Sonia Massari: “Designing sustainable food is a job for designers”

Sonia Massari, Antonella Galli, Design,

So says the Italian researcher, an expert in design thinking applied to the world of food and agriculture: the designer ought to be involved right from the start of the process of creating and producing sustainable food, to ‘join the dots’ and innovate in processes, systems and products. But this systematic vision is precisely what is missing, as designers are entrusted with only single parts of the process, often the aesthetic finishing touches.



Sonia Massari: “Designing sustainable food is a job for designers”

It’s really hard to sum up Sonia Massari’s career, or even to say exactly what she is. Sonia has twenty years of experience as a researcher, university professor and designer in the areas of education, sustainable food and innovation in food and agriculture. She has a PhD in Food Experience Design from the Engineering Department at Florence University, and wrote a thesis combining the importance of education, the food system and digital technologies. She holds posts in a number of different international associations and institutions concerned with processes of knowledge and methodology in the area of design as an approach. Her most recent commitments include organisation of the second edition of WFDD-World Food Design Day this year, included in the 2022 ADI Design Index only a few weeks ago.

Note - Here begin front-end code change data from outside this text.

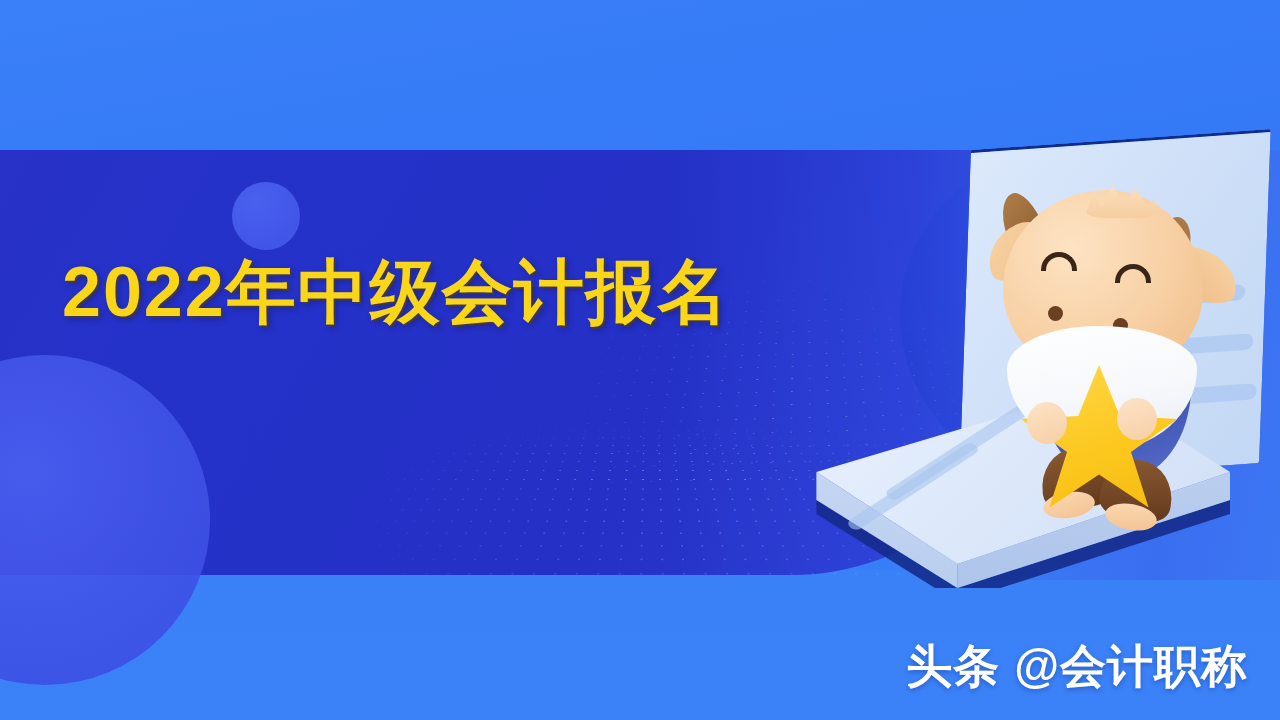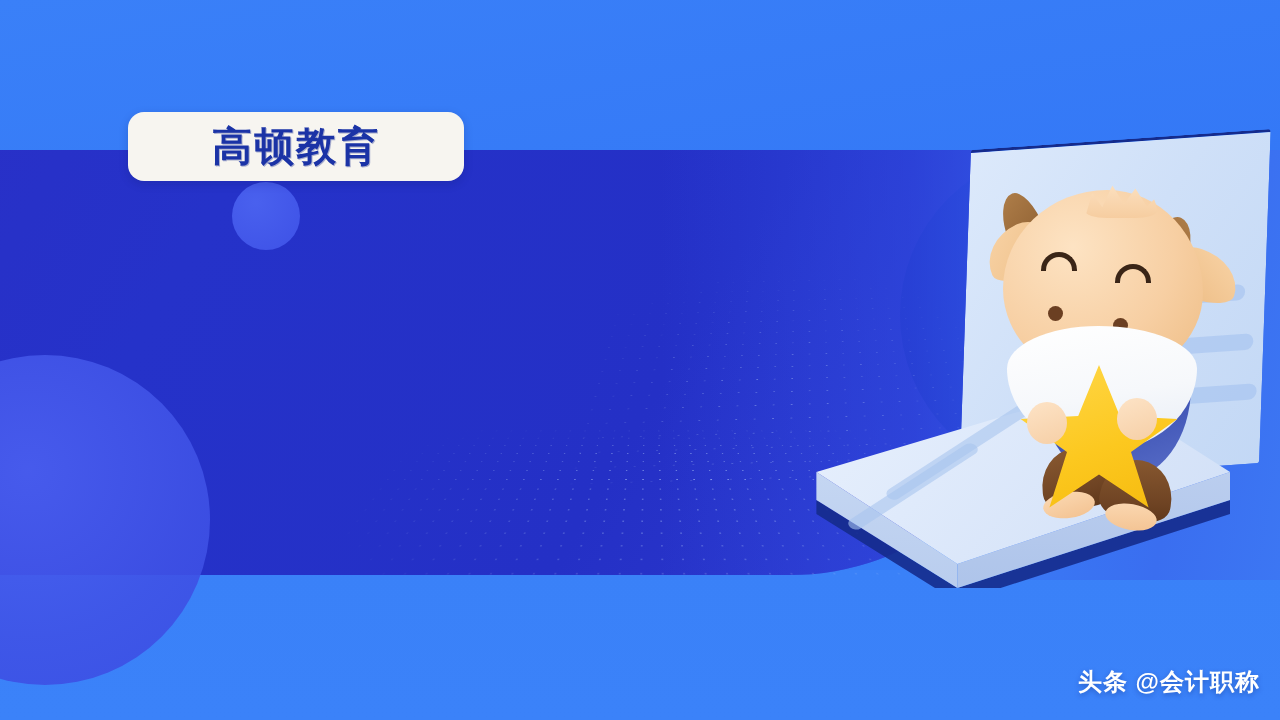"高顿教育" div.brand-badge { html: <div> <span>高顿教育</span> </div> -> none }
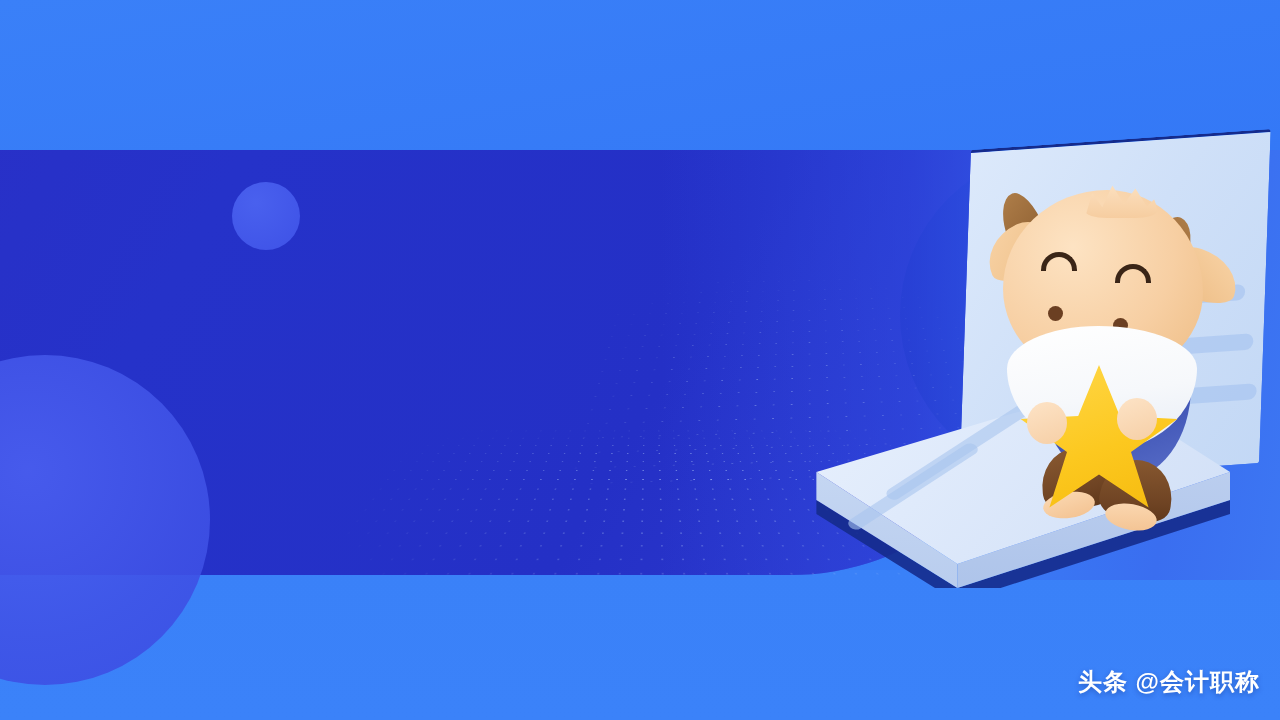"2022年中级会计报名" div.line { html: none -> <div>2022年中级会计报名</div> }
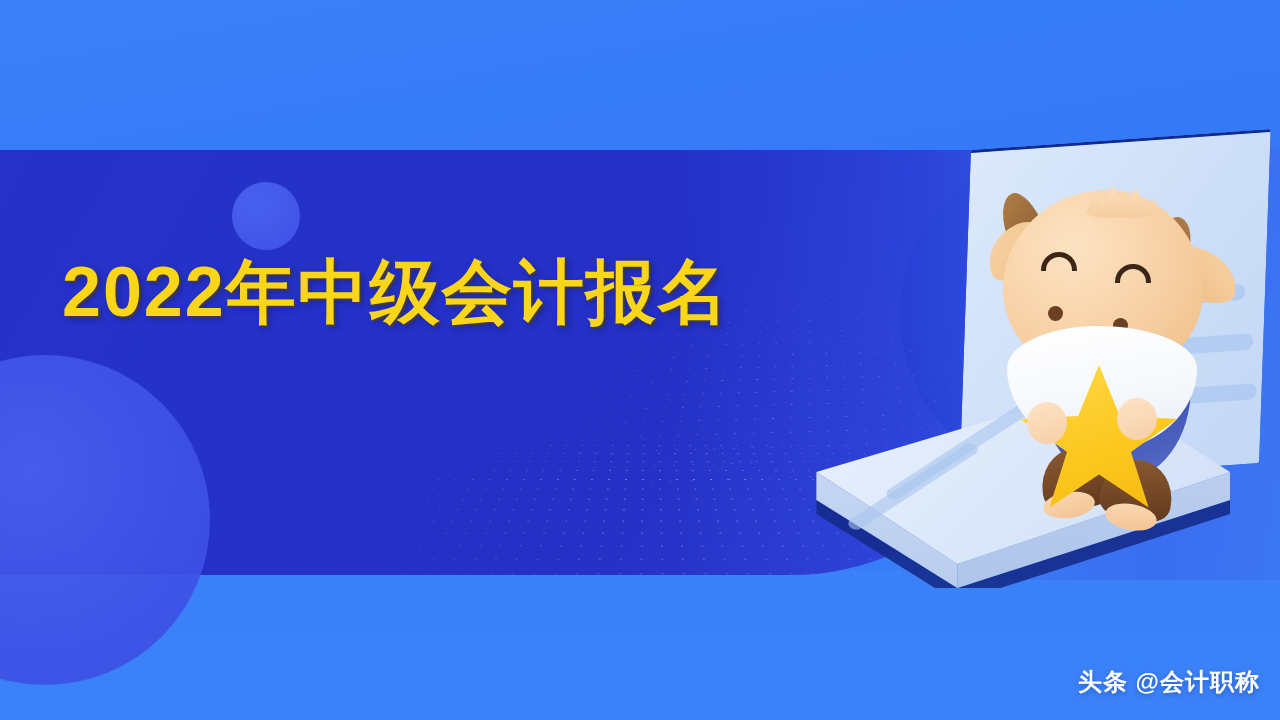"头条 @会计职称" .watermark { font-size: 24px -> 46px; right: 20px -> 32px }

The WFDD arose out of an initiative of the Fork – Food Design Organization (in which Fork stands for Food Design for Opportunities Research & Knowledge), a global non-profit organisation which Sonia helped found concerned with food and rethinking dietary systems through design. “In 2021 we decided to hold a day dedicated to food design on the same date as United Nations Food Day, 16 October. This was a sort of provocation, to attract attention to the vital importance of design in the evolution of culture and food production. In response to our call for entries, we collected more than 70 projects from all over the world in a matter of weeks, presented in an online marathon that lasted more than 24 hours without interruption, from New Zealand to South America. Participants included artists, producers, and nutritionists, who used the contribution and methodology of design to add an innovative sustainable touch to their work”.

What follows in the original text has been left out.